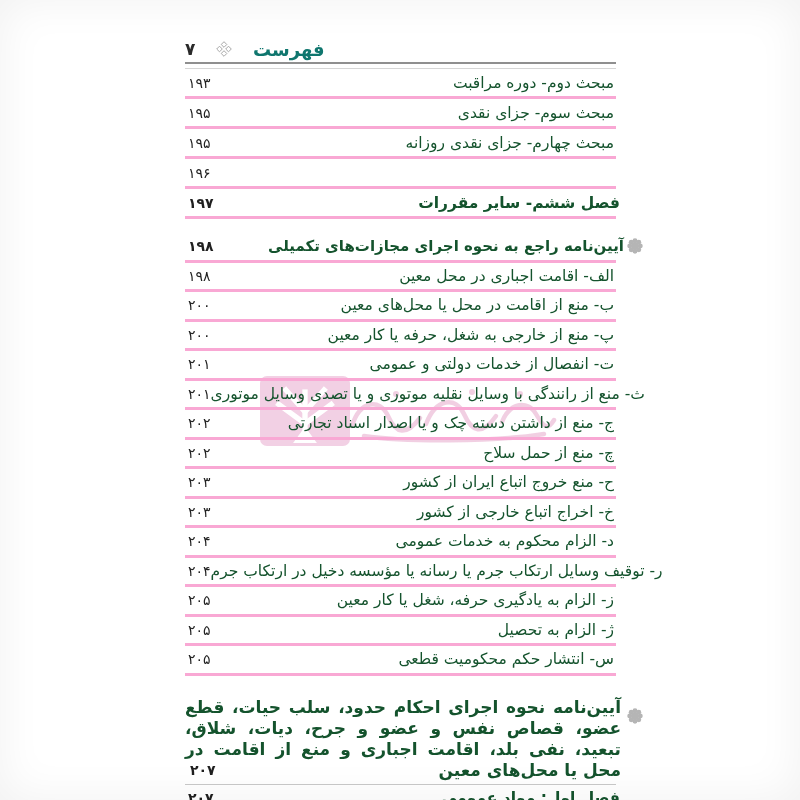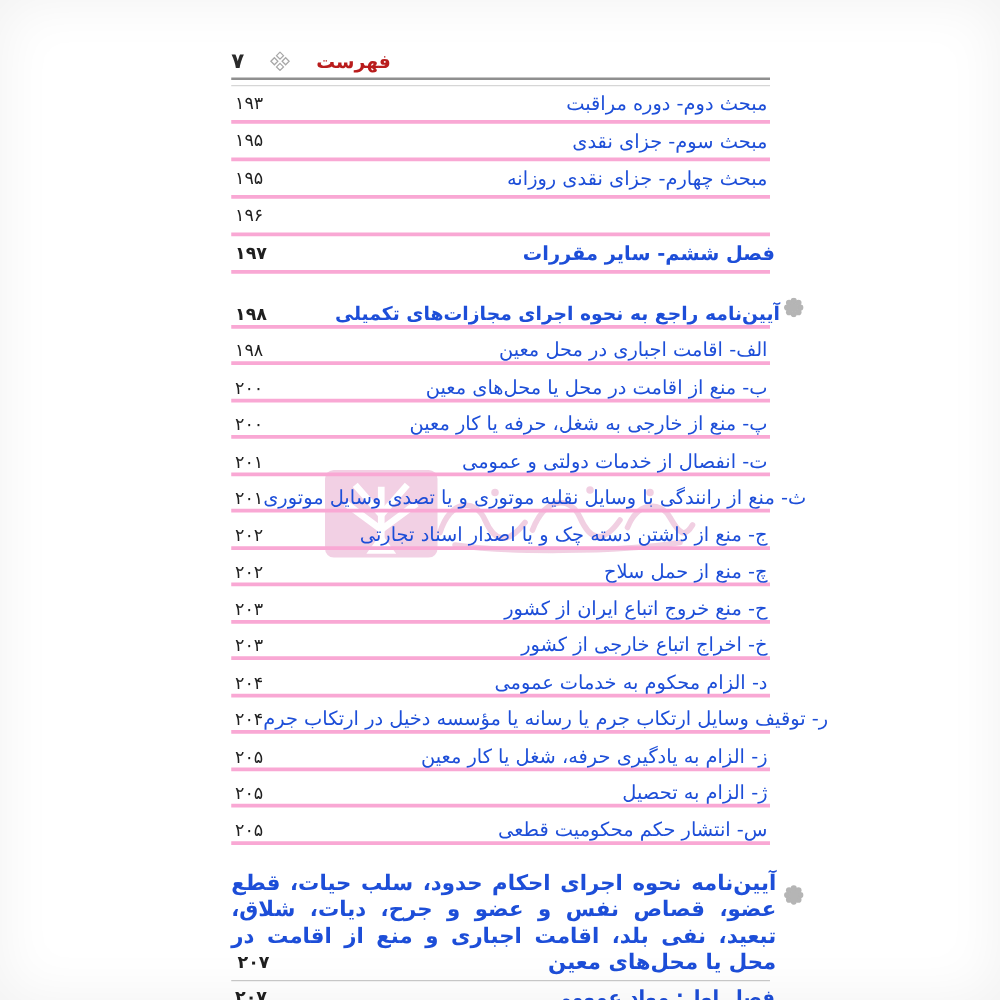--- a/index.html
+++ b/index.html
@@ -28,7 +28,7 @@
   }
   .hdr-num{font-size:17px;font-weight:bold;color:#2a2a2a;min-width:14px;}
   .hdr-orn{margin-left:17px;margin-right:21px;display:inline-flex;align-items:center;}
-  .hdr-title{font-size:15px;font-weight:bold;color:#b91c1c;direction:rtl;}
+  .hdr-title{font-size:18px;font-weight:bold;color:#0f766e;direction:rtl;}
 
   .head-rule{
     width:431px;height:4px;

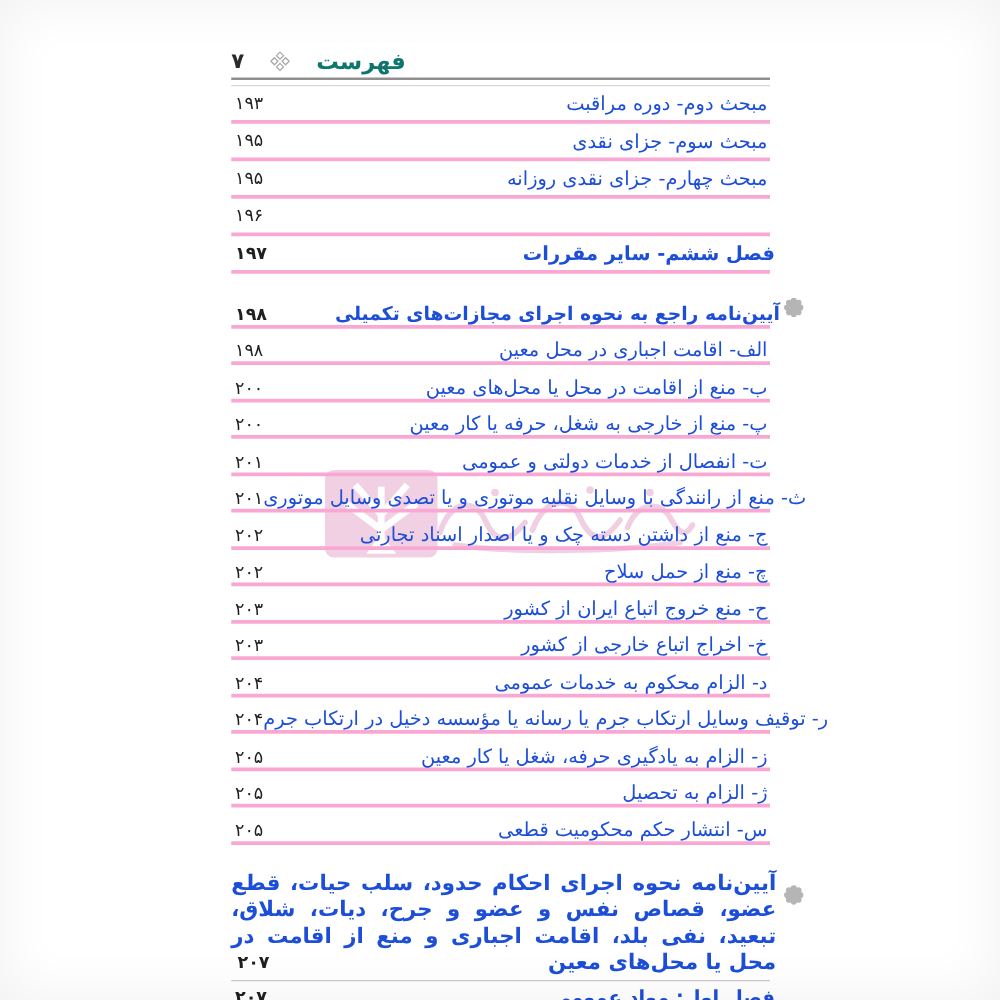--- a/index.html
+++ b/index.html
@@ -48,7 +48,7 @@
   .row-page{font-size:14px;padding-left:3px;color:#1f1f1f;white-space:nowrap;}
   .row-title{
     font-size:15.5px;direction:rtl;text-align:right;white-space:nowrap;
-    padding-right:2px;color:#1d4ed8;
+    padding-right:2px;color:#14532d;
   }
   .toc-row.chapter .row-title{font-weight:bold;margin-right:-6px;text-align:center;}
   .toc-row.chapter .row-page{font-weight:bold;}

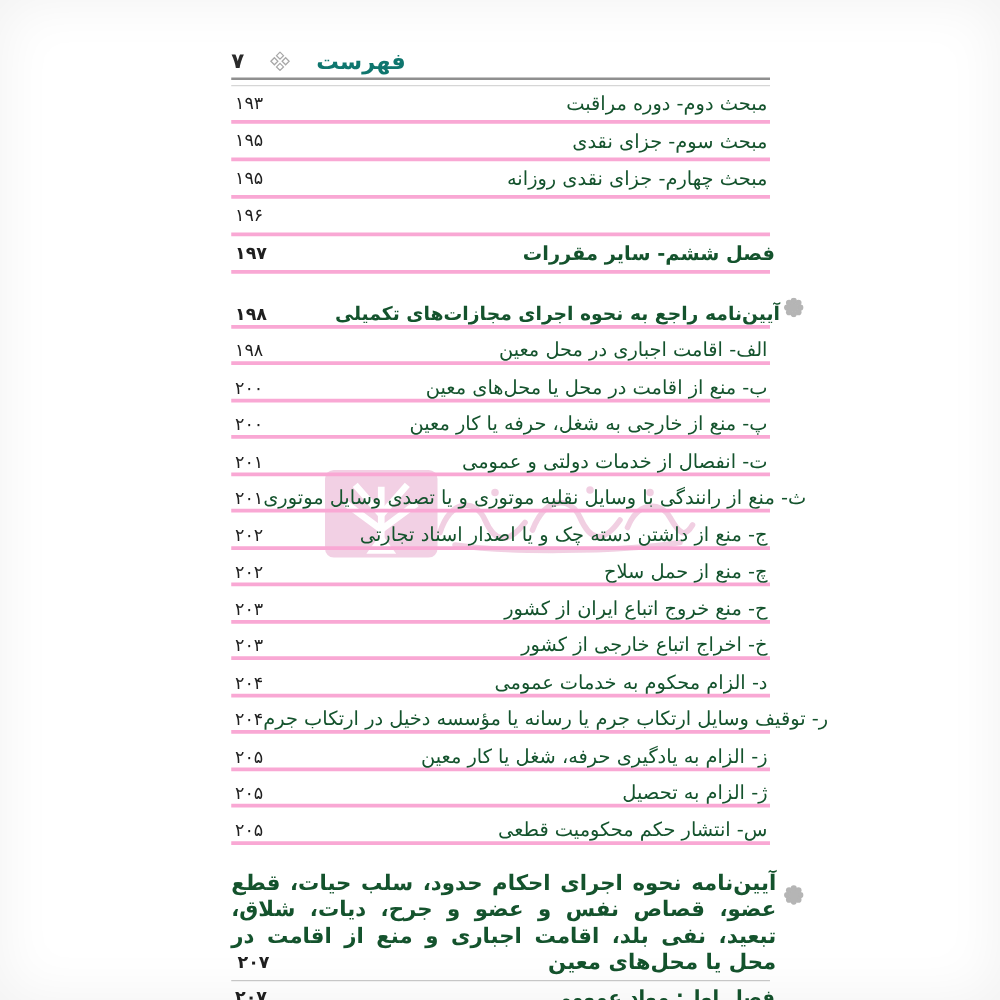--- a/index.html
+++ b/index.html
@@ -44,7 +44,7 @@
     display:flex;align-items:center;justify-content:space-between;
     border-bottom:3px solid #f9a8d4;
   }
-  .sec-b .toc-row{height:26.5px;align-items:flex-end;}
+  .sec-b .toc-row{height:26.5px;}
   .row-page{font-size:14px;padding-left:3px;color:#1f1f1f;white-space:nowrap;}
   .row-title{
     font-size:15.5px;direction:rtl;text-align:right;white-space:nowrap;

______________________________

> **WHAT THIS TASK INVOLVES**:
Look for the word "height" throughout the material above and copy every line that has it.

> **EXERCISE RESPONSE**:
     width:431px;height:4px;
-  .sec-b .toc-row{height:26.5px;align-items:flex-end;}
+  .sec-b .toc-row{height:26.5px;}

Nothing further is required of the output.